Segment Open

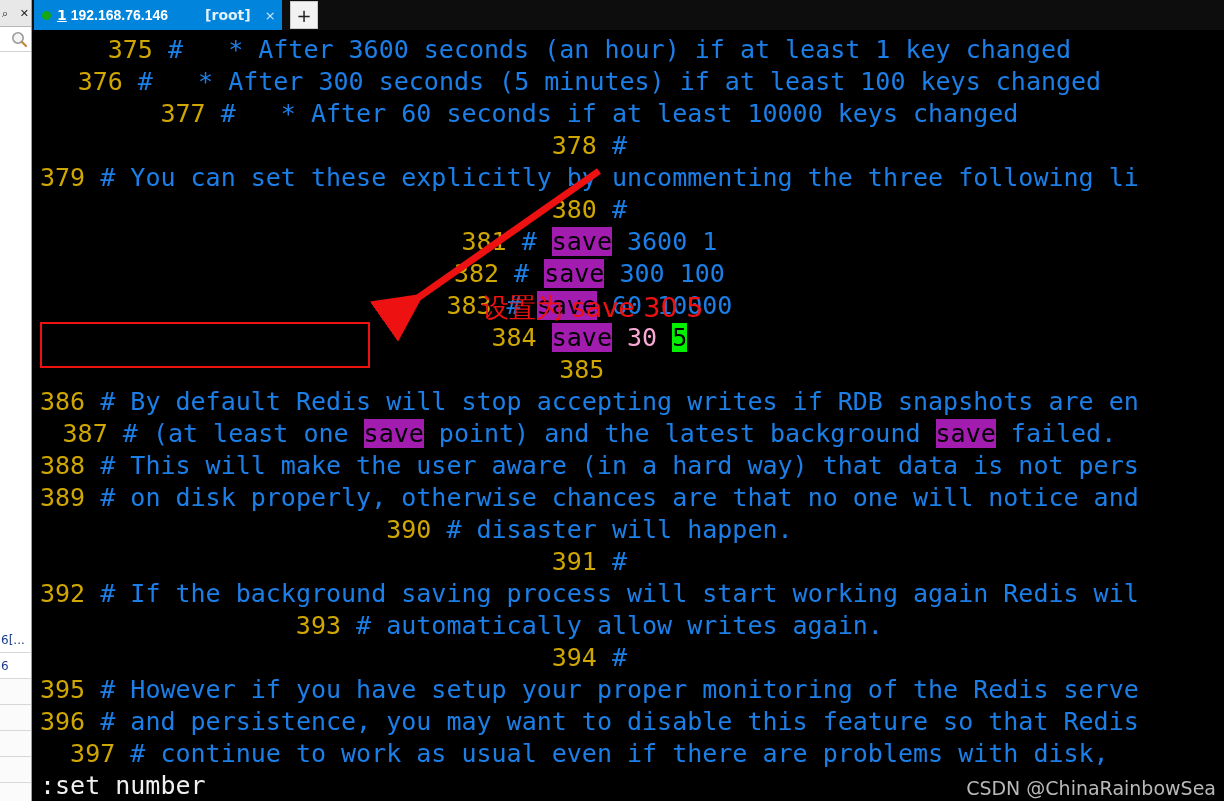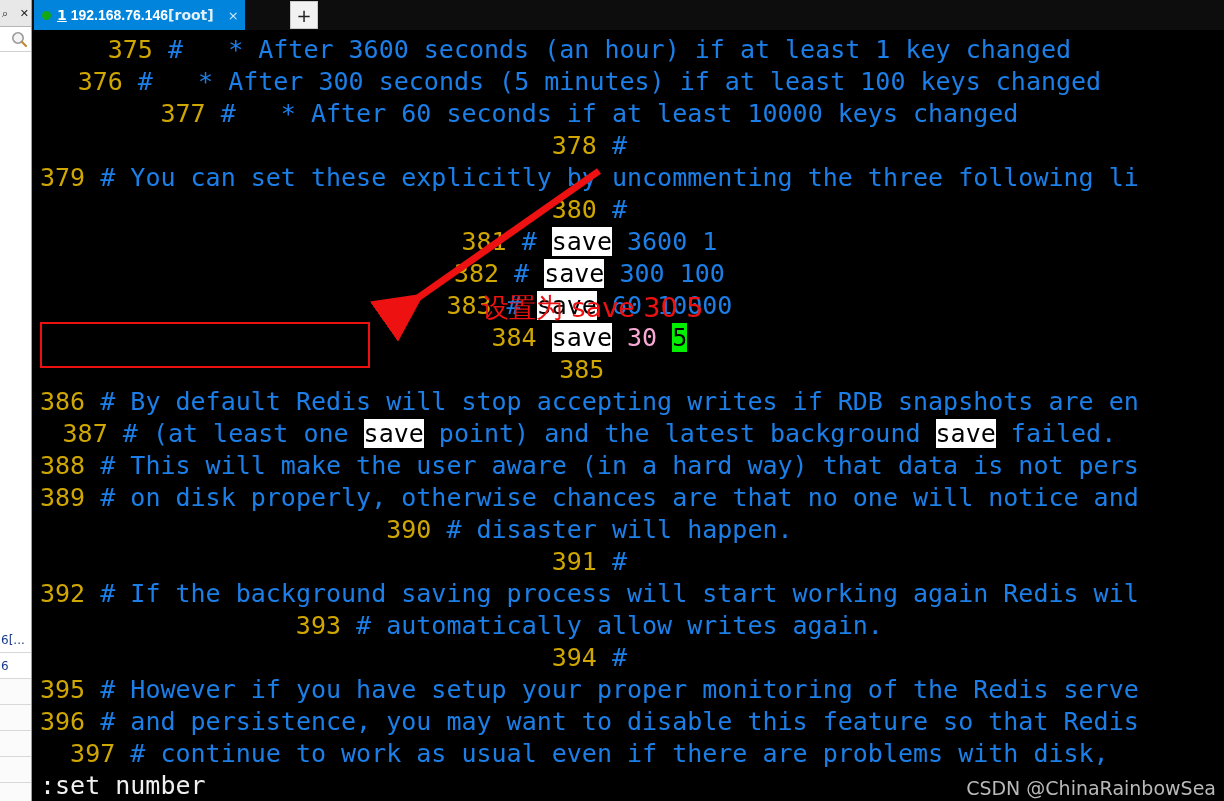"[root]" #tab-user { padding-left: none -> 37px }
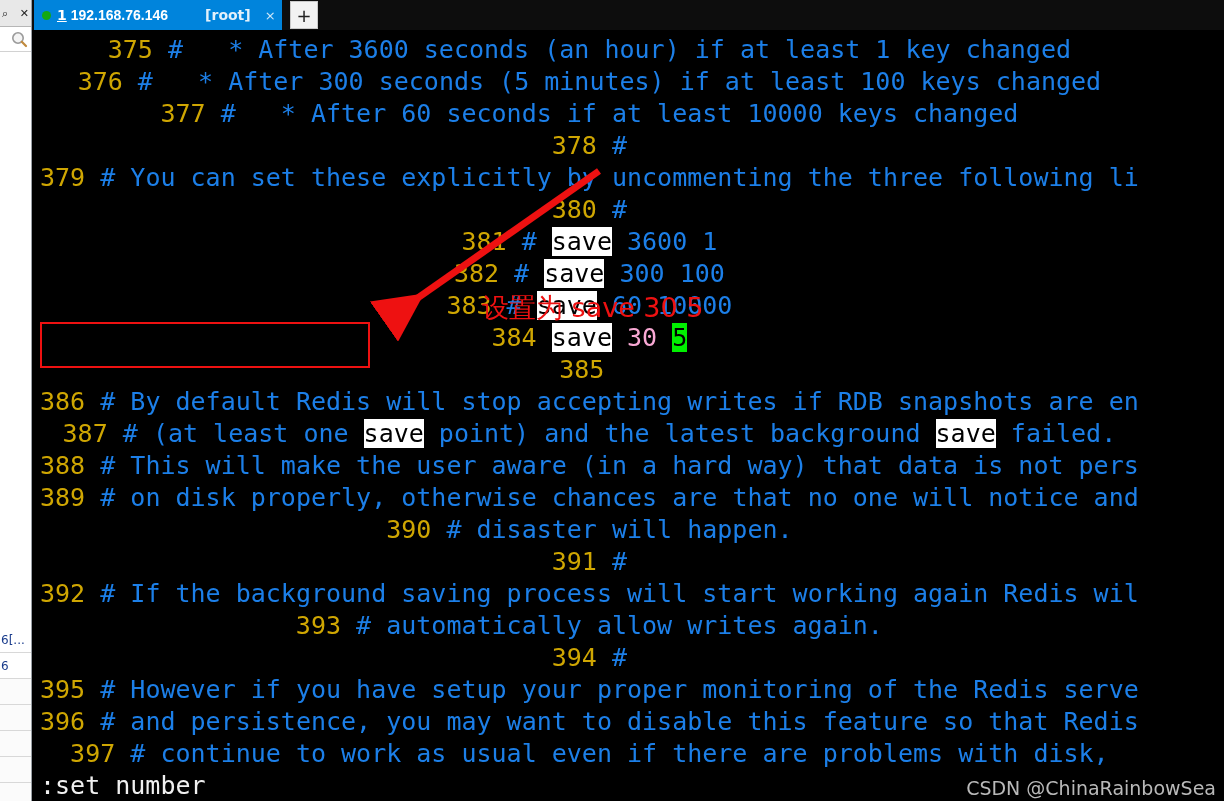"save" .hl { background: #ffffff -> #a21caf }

Segment Closed
Segment Open

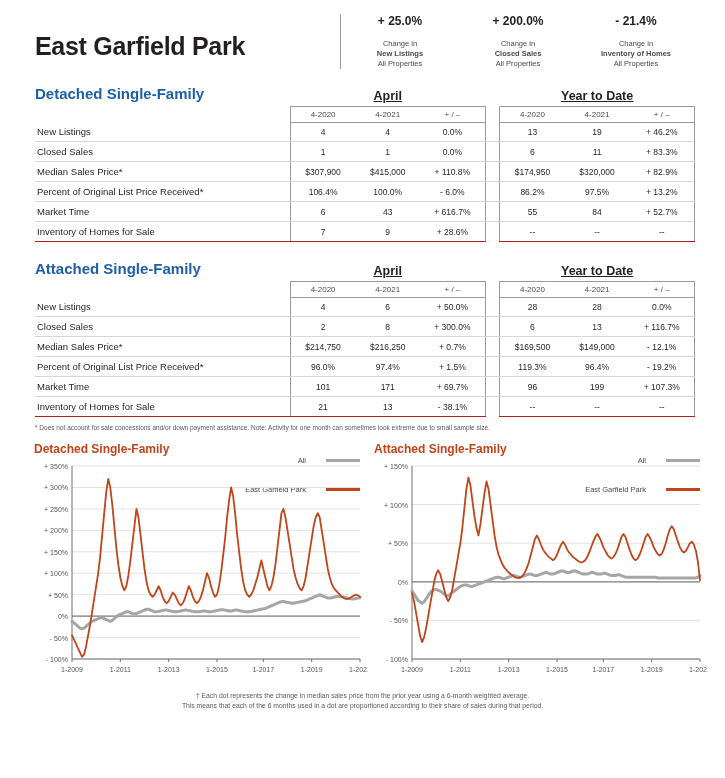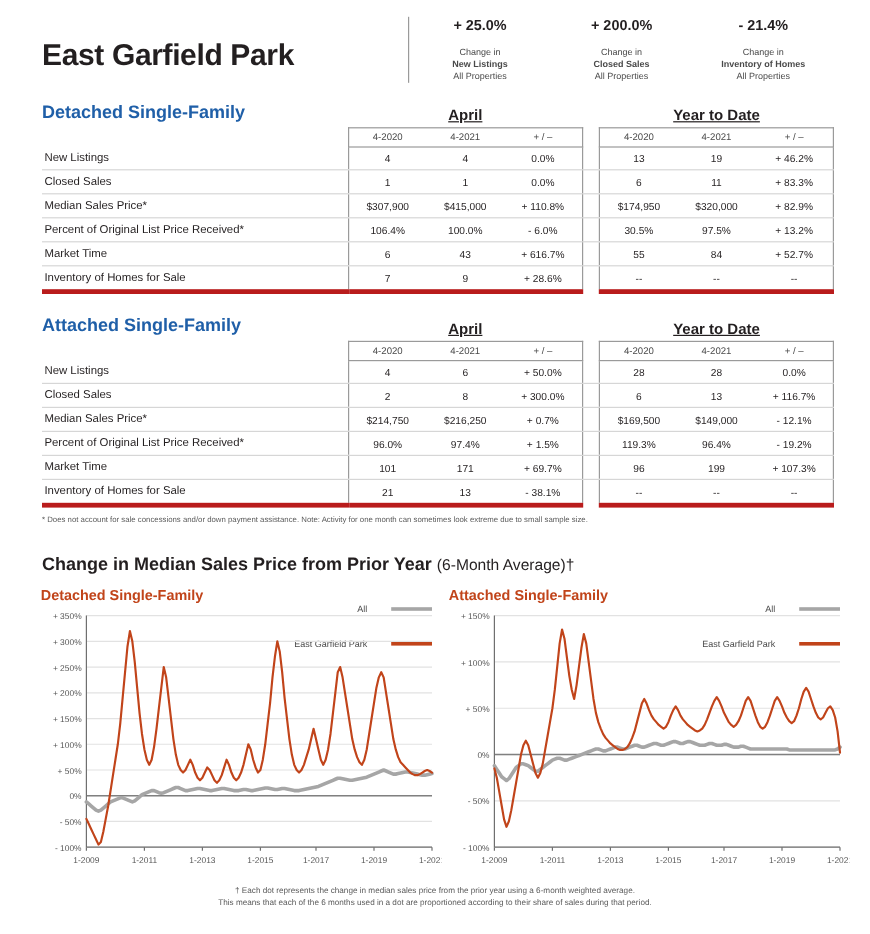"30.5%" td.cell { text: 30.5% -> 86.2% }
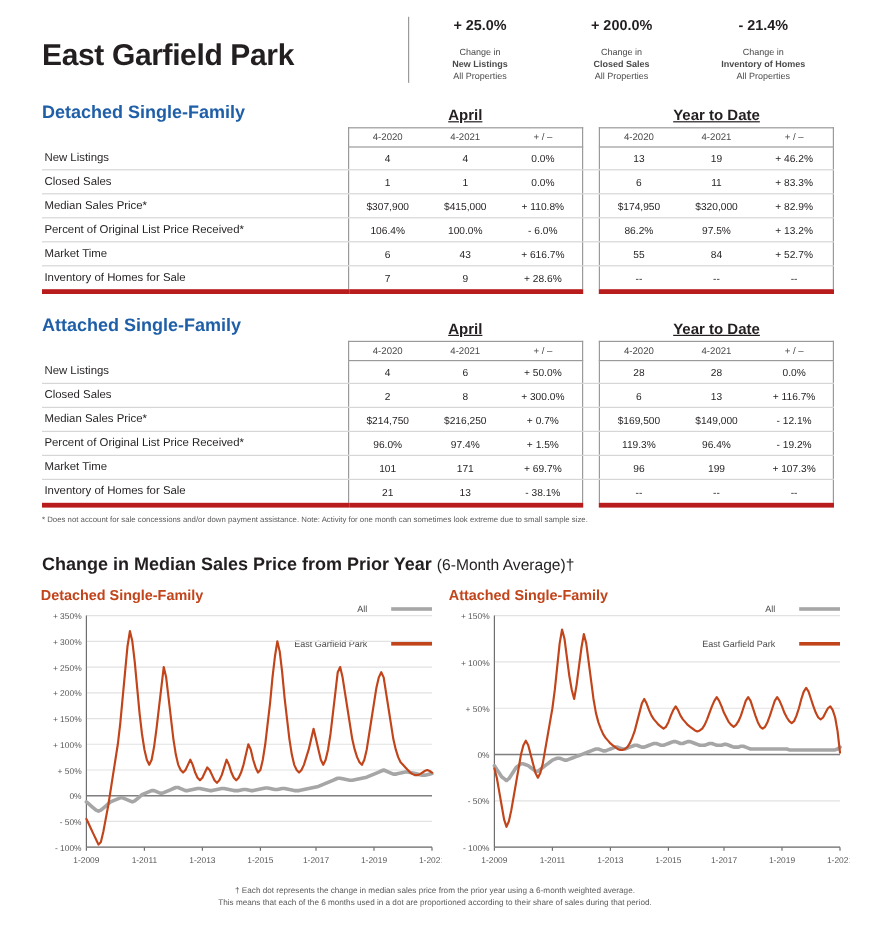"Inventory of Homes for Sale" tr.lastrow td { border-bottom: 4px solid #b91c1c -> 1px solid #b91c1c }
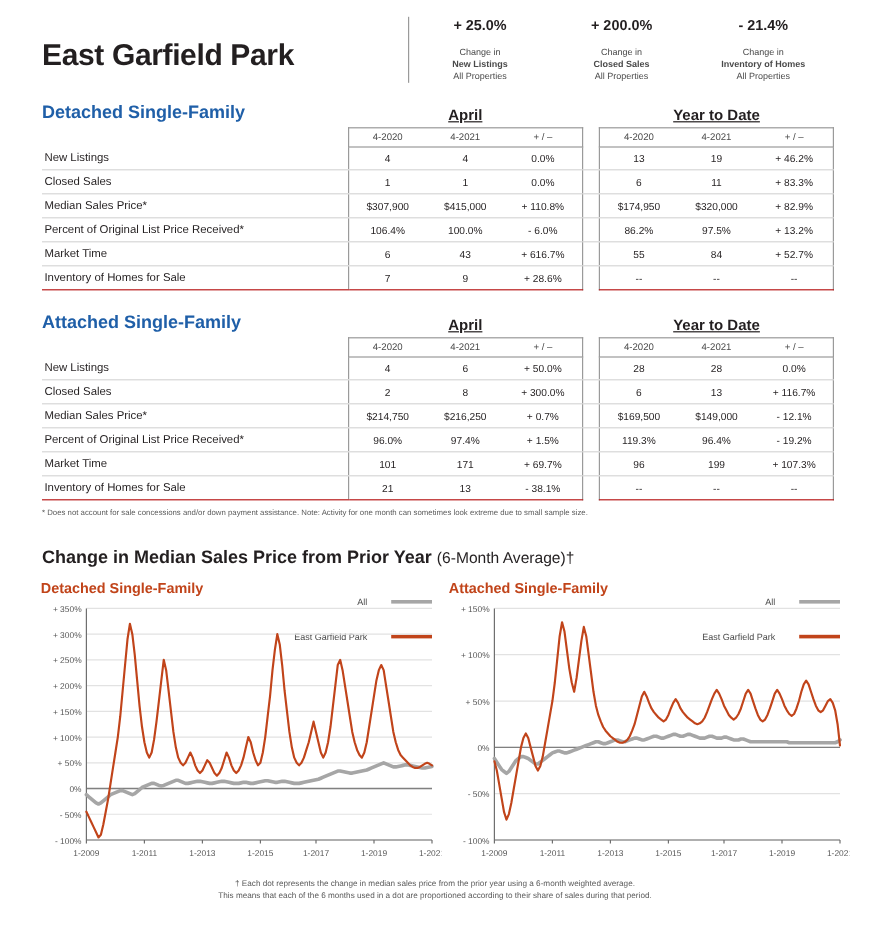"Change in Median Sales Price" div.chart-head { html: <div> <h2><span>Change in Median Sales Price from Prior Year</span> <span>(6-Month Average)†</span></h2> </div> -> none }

Segment Closed

== ASSIGNMENT ==
Respond with the exact lines above running from the one containing "text: 30.5% ->" to the one containing "html: <div> <h2><span>Change", both ends kept and no pictures included.

== REPLY TO THE EXERCISE ==
"30.5%" td.cell { text: 30.5% -> 86.2% }
"Inventory of Homes for Sale" tr.lastrow td { border-bottom: 4px solid #b91c1c -> 1px solid #b91c1c }
"Change in Median Sales Price" div.chart-head { html: <div> <h2><span>Change in Median Sales Price from Prior Year</span> <span>(6-Month Average)†</span></h2> </div> -> none }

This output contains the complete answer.